In John 3, Jesus says that he hasn’t come to condemn the world but he came so the world would be saved through him.  Jesus then makes two groups of people, those who believe and those who don’t believe. He speaks to the status of the second group (the non-believers) in John 3:18 ” Whoever believes in him is not condemned, but whoever does not believe is condemned already, because he has not believed in the name of the only Son of God.” Jesus reveals that unbelievers are already condemned. The implication for us is how we are to see the state of humanity before belief. Our anthropology must be formed by these words and understand first that before any of us become believers we are non-believers. Secondly, Non-believers are in a state of condemnation and not a state of innocence.

We return to the Apostle Paul. Paul is prohibited from bringing the Gospel to a particular people. A people group that do not believe and are therefore not innocent but condemned. These communities are already under the judgment of God.  Thus in the vast ocean of non-believers God has shown mercy and spared many while the rest he will not. The rest will be left in judgment.

How do we respond? We respond in thankfulness. We among the many that have been shown mercy. We are among the number who have heard the testimony of God in Jesus. The testimony that says God has sent the Son to die for the sins of all who will believe. All who believe this and are identified by this confession, respond in thankfulness.

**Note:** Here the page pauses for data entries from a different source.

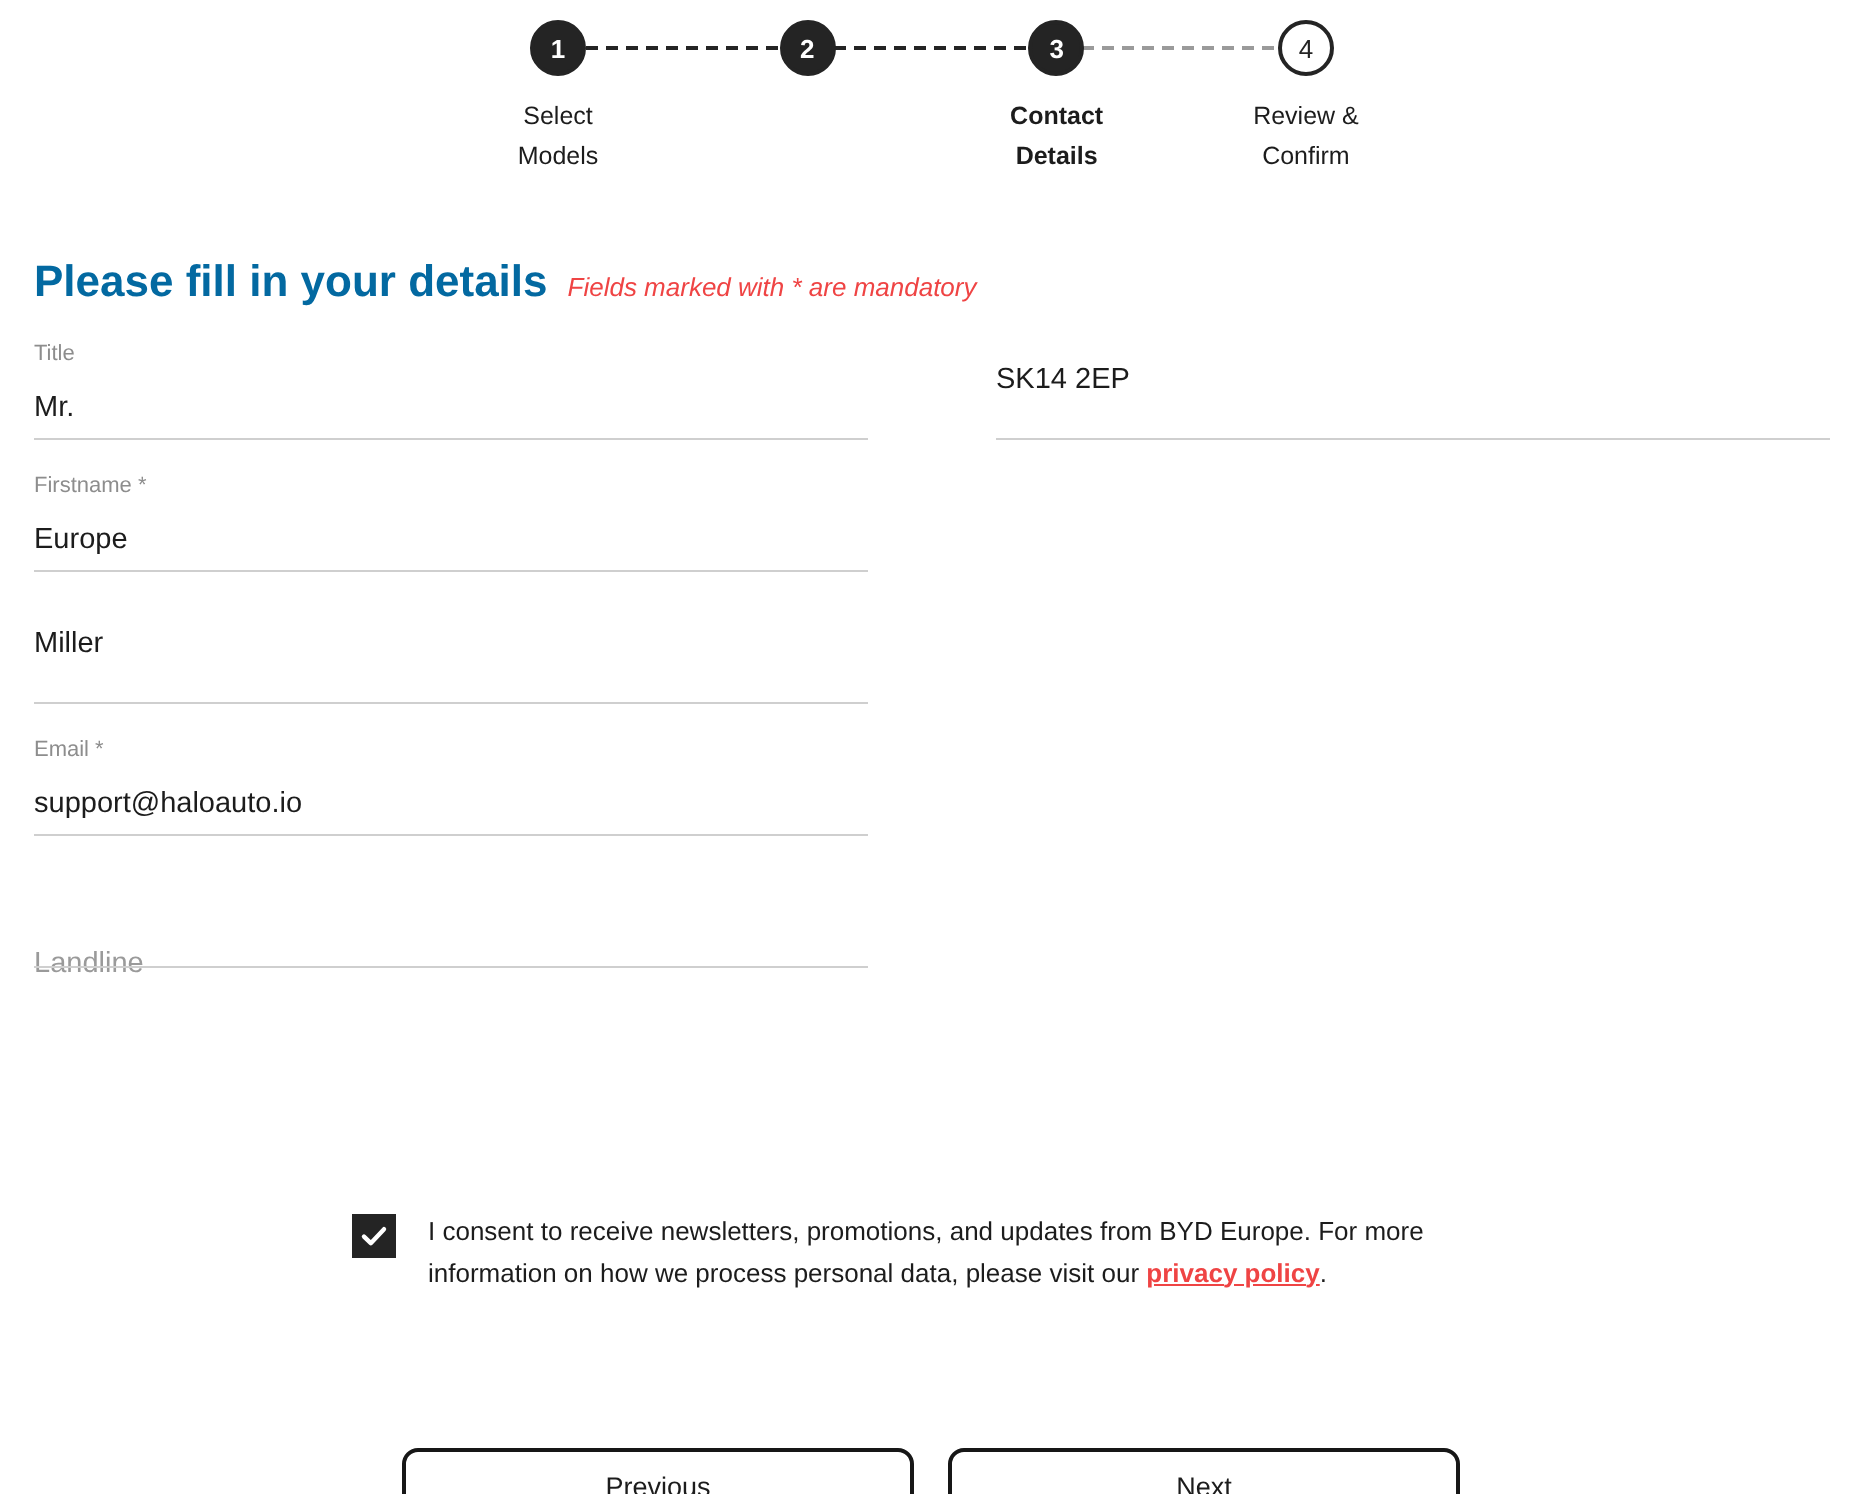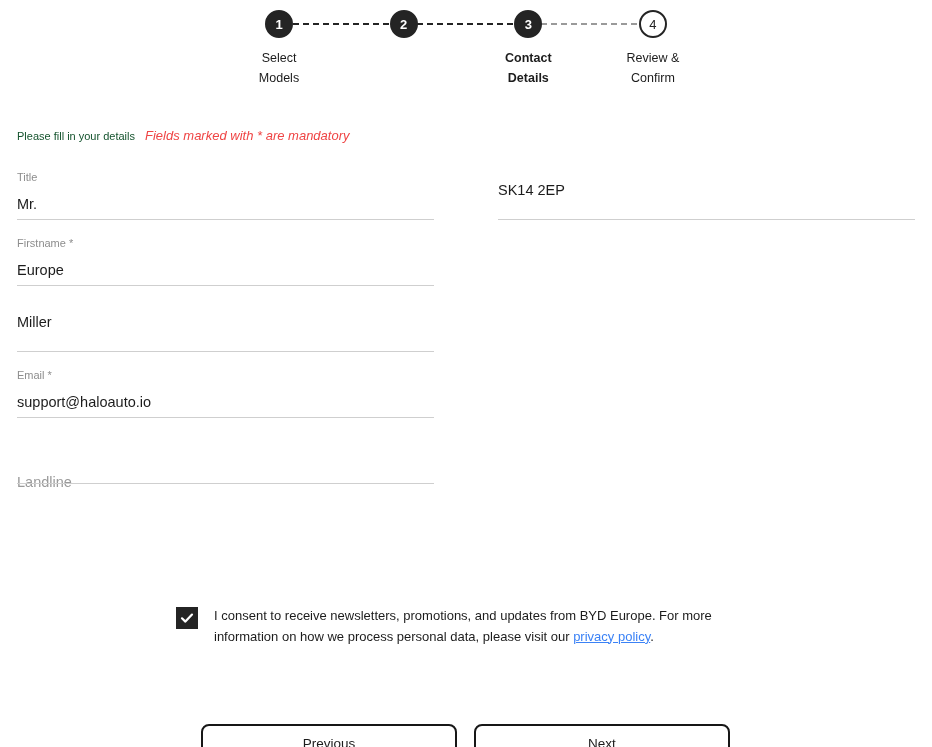--- a/index.html
+++ b/index.html
@@ -85,23 +85,23 @@
 
   
   .heading-row {
     position: absolute;
     left: 17px; top: 128px;
     display: flex;
     align-items: baseline;
     gap: 10px;
   }
   .heading-title {
-    font-size: 11px;
-    font-weight: normal;
-    color: #14532d;
+    font-size: 22px;
+    font-weight: bold;
+    color: #0369a1;
   }
   .heading-note {
     font-size: 13px;
     font-style: italic;
     color: #ef4444;
   }
 
   
   .form-area {
     position: absolute;
@@ -152,22 +152,23 @@
     justify-content: center;
     margin-top: 1px;
   }
   .checkbox svg { display: block; }
   .consent-text {
     font-size: 13px;
     line-height: 20.5px;
     color: #1c1c1c;
   }
   .consent-text a {
-    color: #3b82f6;
+    color: #ef4444;
     text-decoration: underline;
+    font-weight: bold;
   }
 
   
   .actions {
     position: absolute;
     left: 201px; top: 688px;
     display: flex;
     gap: 17px;
   }
   .btn {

How about those have heard and have not believed? The fact that you have heard the message of salvation that God has prohibited others from hearing should be jarring. Why you? Why not them? Ultimately those answers are known only to God. However, we should not be foolish and put off our response till tomorrow. Rather today is the day of salvation and those who have heard and have not believed are called to repentance and faith in Jesus once again.